Katyn un film magnifique de Wajda
Dans la petite salle multiplexe parisienne du quartier Saint-Lazare où je me suis rendu, trônait en parallèle un festival du cinéma du mouvement "Attac". Sur les tréteaux de l'entrée s'étalaient des brochures faisant l'apologie des idées au nom desquelles précisément se sont commis les crimes rouges et, pire encore, l'attentat permanent contre l'Histoire et l'identité des peuples de l'Est européen, dénoncés par le cinéaste.
Rappelons tout de même qu'il s'agit non seulement du plus grand réalisateur de son pays, véritable fondateur d'une école nationale dans les années 1950, honoré depuis 1994 du titre de sénateur mais également que cette nouvelle œuvre fut nominée aux oscars en 2008.
Il faut donc se dépêcher pour aller le voir ! Je ne chercherai pas à multiplier les adjectifs élogieux. Il les mérite, tant pour le jeu d'acteurs que pour la beauté des prises de vues et des couleurs, mais aussi la musique, discrète, intime, tragique et intelligente.
Je noterai seulement deux commentaires. Le premier déshonorerait une fois de plus la gauche que le tiers-monde nous envie si l'on pouvait encore en attendre quelque chose de bon. Voici donc ce qu'on ose écrire dans le Monde :
"ÉTRANGE CONFUSION
Comme l'explique Victor Zaslavsky dans un ouvrage sur "Le Massacre de Katyn", les Soviétiques ont effectivement programmé la mort des officiers polonais, qui incarnaient les "ennemis objectifs", une intelligentsia bourgeoise, un vivier potentiel de résistance, ainsi que la déportation en camps de leurs familles. Ces exécutions de masse sont conçues comme un "nettoyage de classe".

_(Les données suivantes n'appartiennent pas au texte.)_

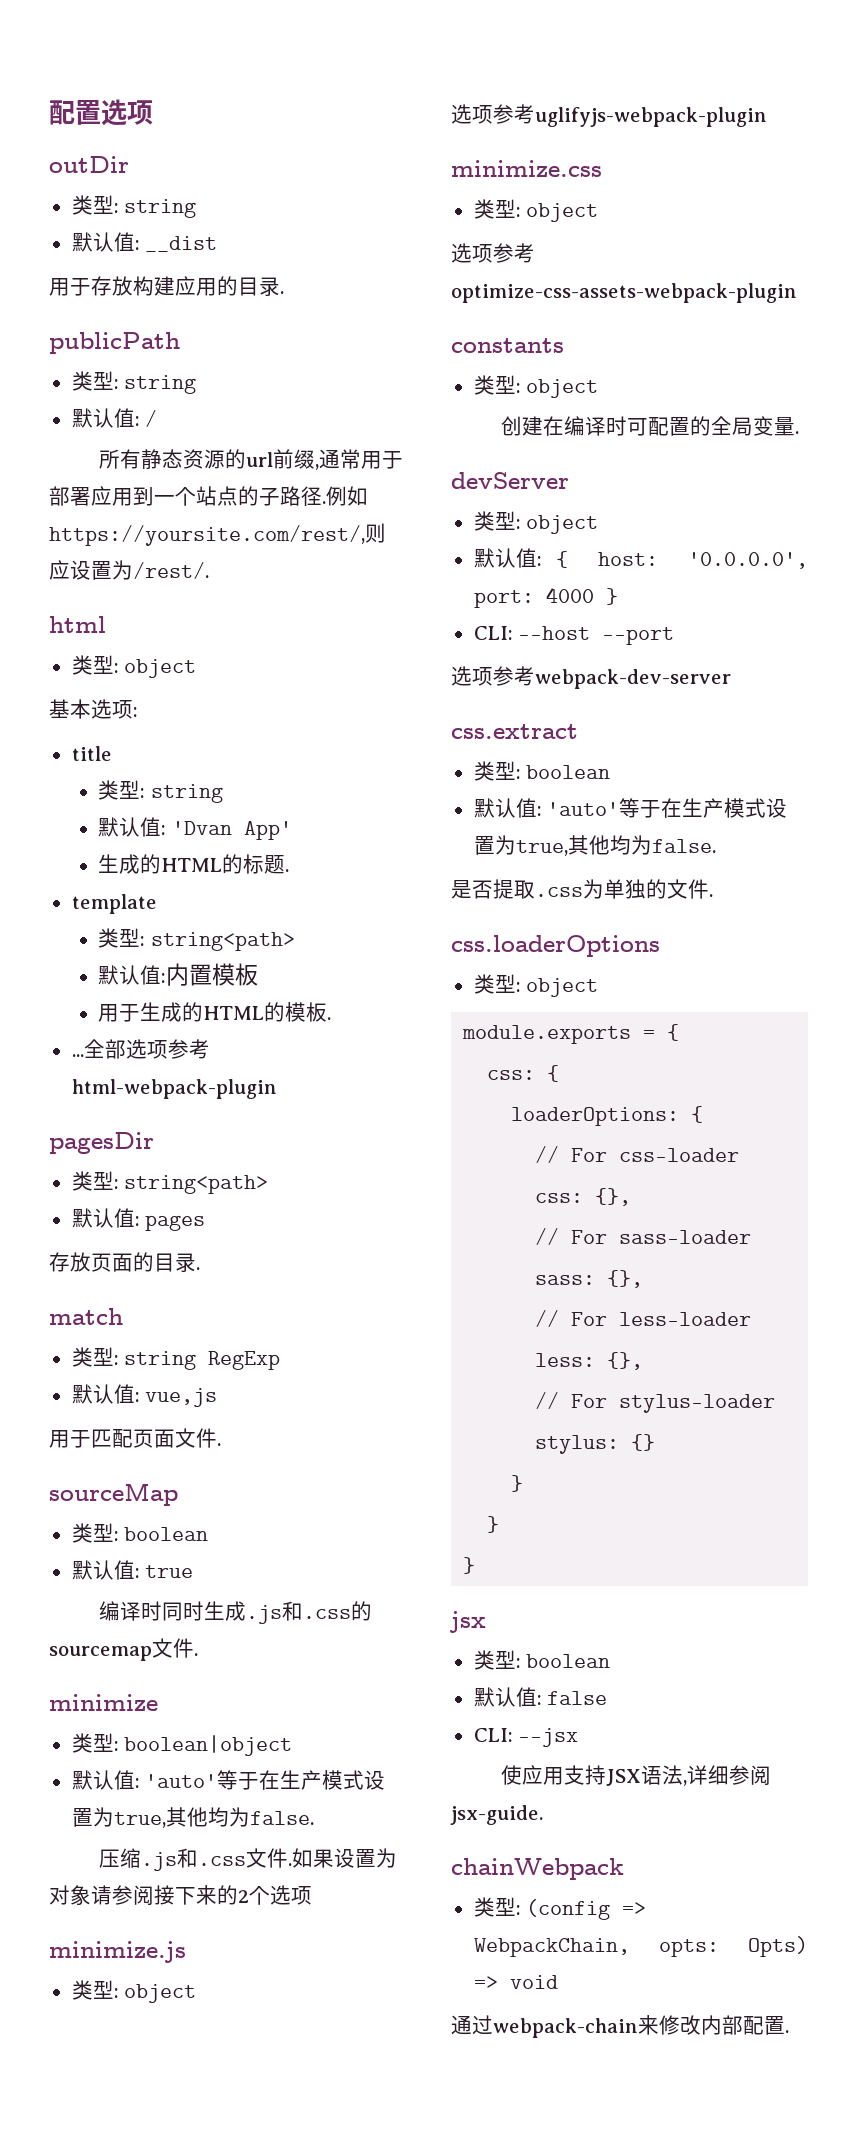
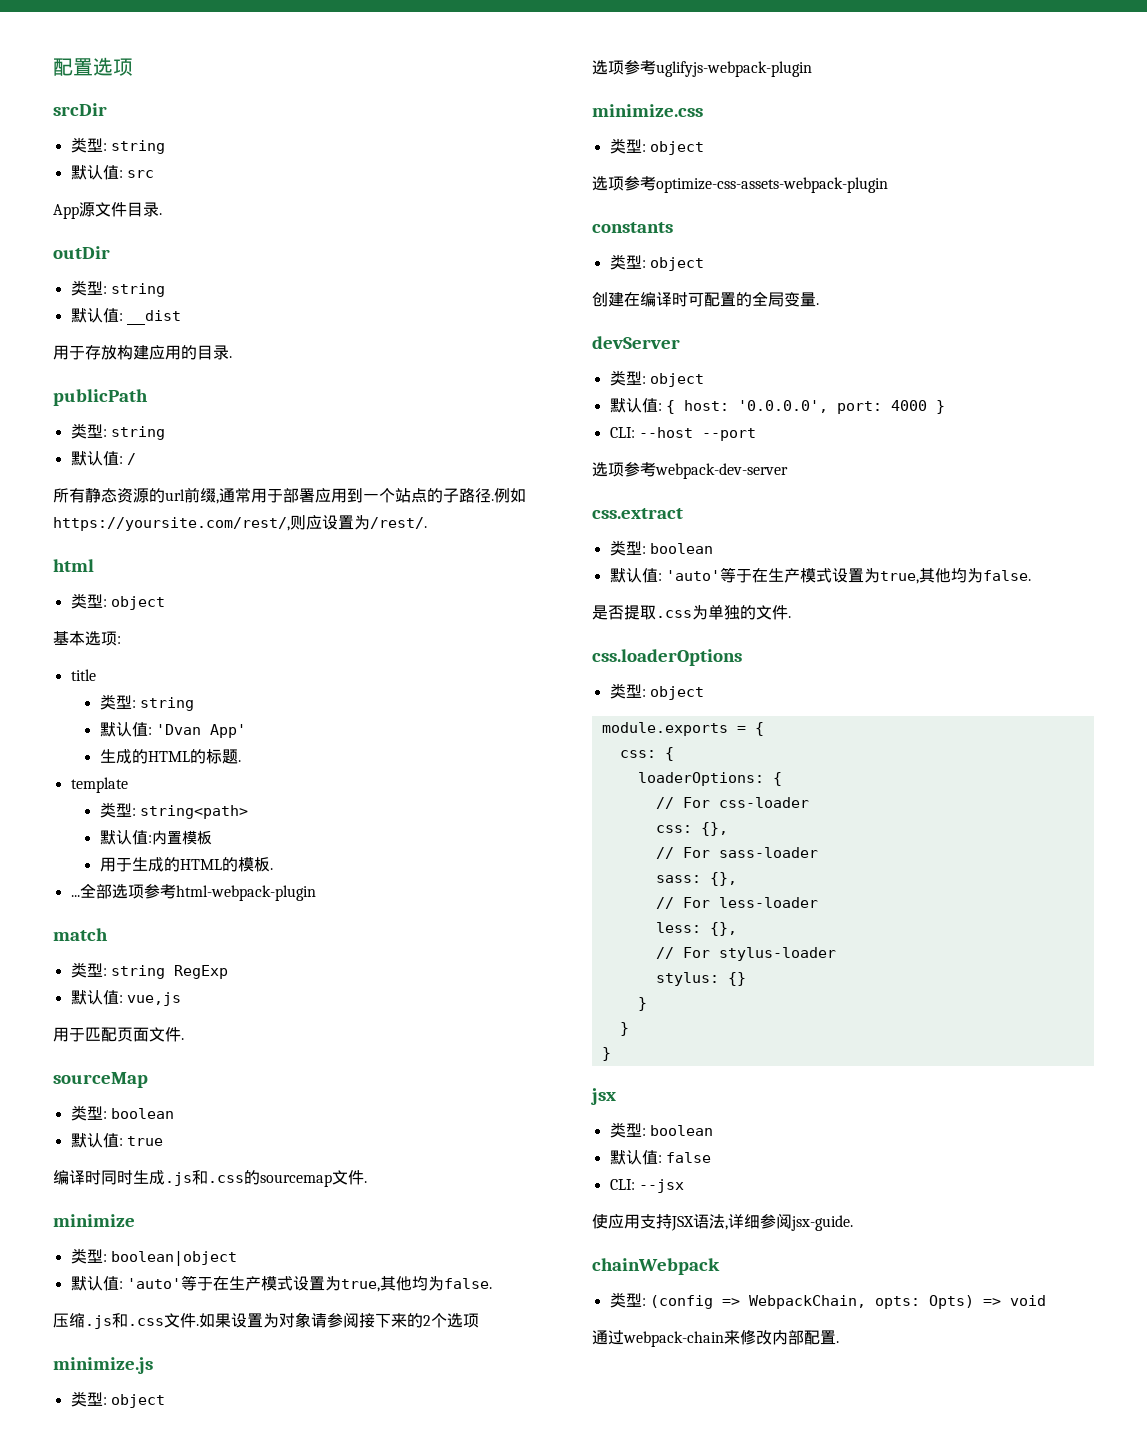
(153, 112) none -> [53,103,107,116] [70,137,165,154] [70,165,154,180] [53,202,162,219] // srcDir // 类型: string // 默认值: src // App源文件目录.
[49,1132,154,1154] [71,1171,269,1194] [71,1208,206,1231] [49,1252,200,1272] // pagesDir // 类型: string<path> // 默认值: pages // 存放页面的目录. -> (316, 893) none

La seconde est l'étrange confusion entre Katyn et le génocide des juifs. Rien, aucune allusion, dans le film, sur la Shoah, mais une description des rafles, de la traque des familles d'officiers polonais, comme s'il s'agissait de la déportation des juifs en camps. Détail troublant : ces proies d'un massacre programmé sont viscéralement attachées à leur ours en peluche. Or le Musée Yad Vashem de Jérusalem a fait de l'ours un symbole de l'extermination des enfants juifs, du martyre d'un peuple.

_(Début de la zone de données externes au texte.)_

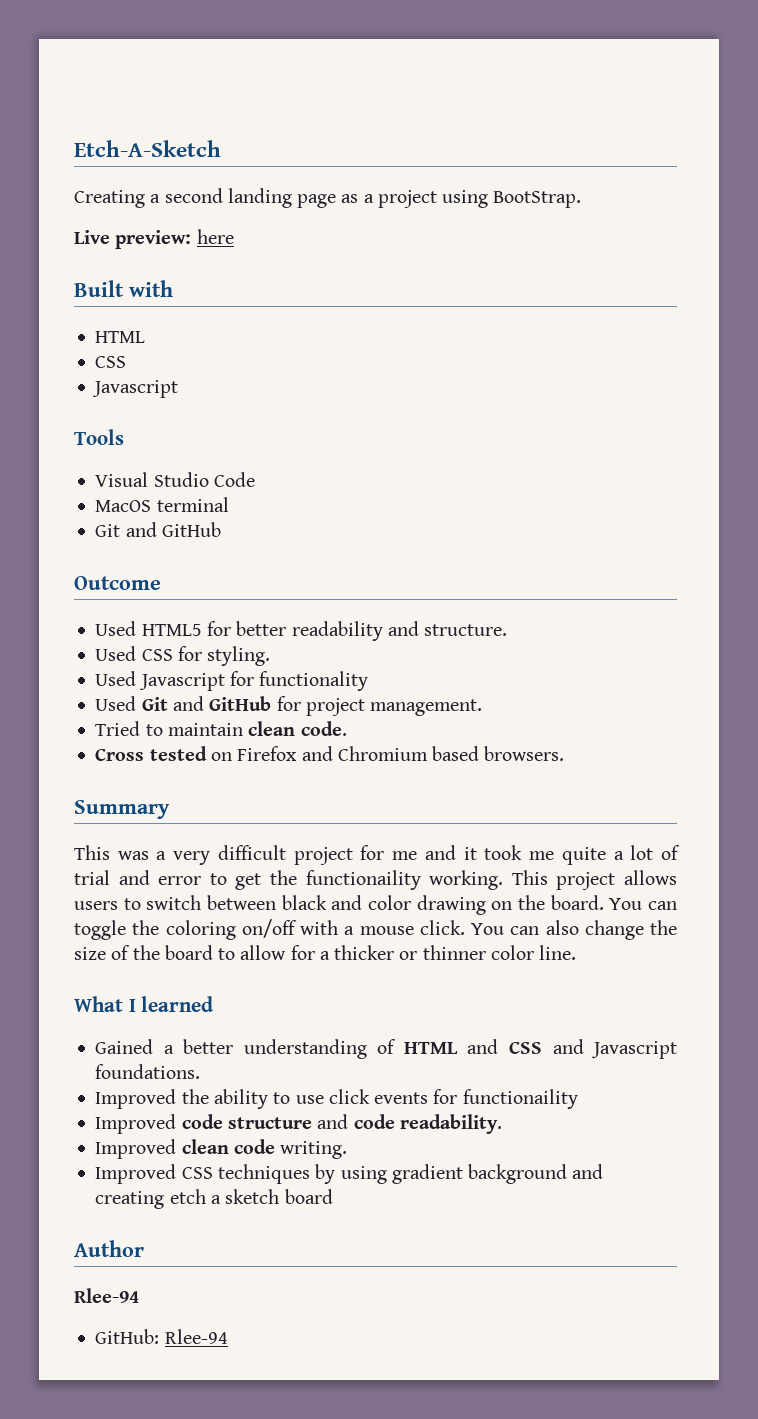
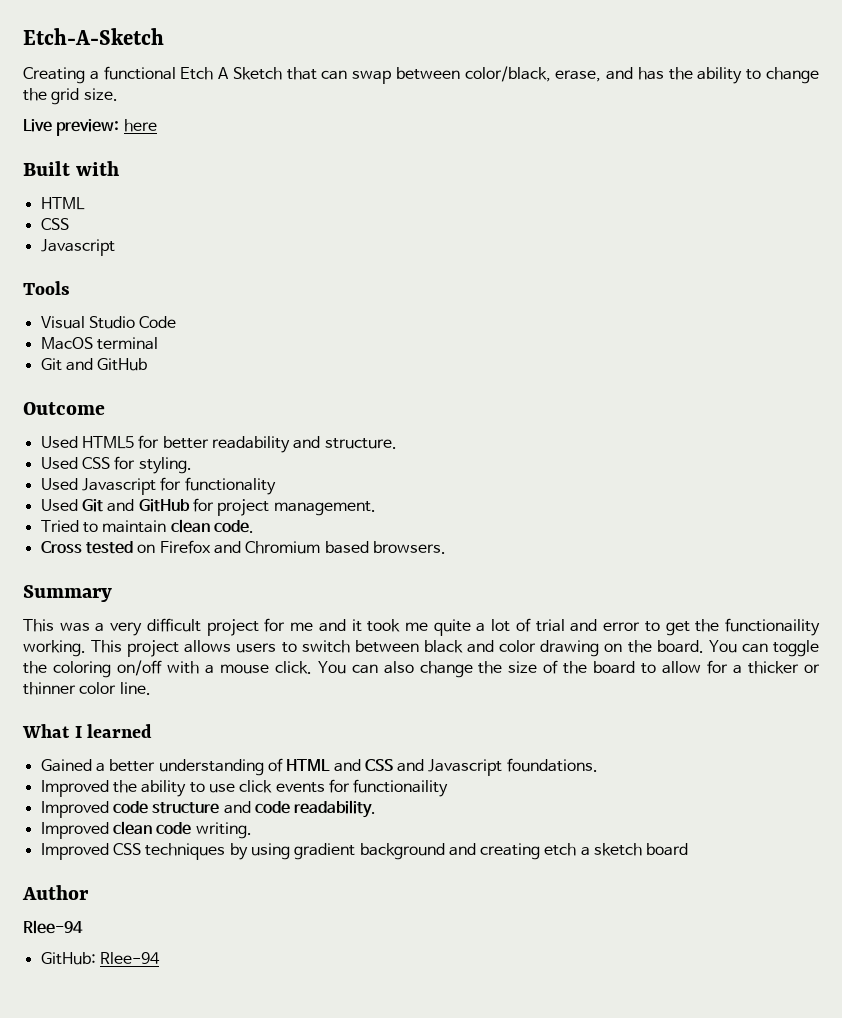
[164,188,582,208] second landing page as a project using BootStrap. -> [103,66,819,84] [23,88,118,105] functional Etch A Sketch that can swap between color/black, erase, and has the ability to change the grid size.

Dans Katyn, sommée par les services allemands de dénoncer la responsabilité soviétique dans le massacre, la femme d'un général polonais est menacée d'être envoyée à Auschwitz... Tout, sans cesse, nous ramène aux juifs, sauf que le mot n'est jamais prononcé. Le juif n'existe pas. La victime de la seconde guerre mondiale, c'est le Polonais.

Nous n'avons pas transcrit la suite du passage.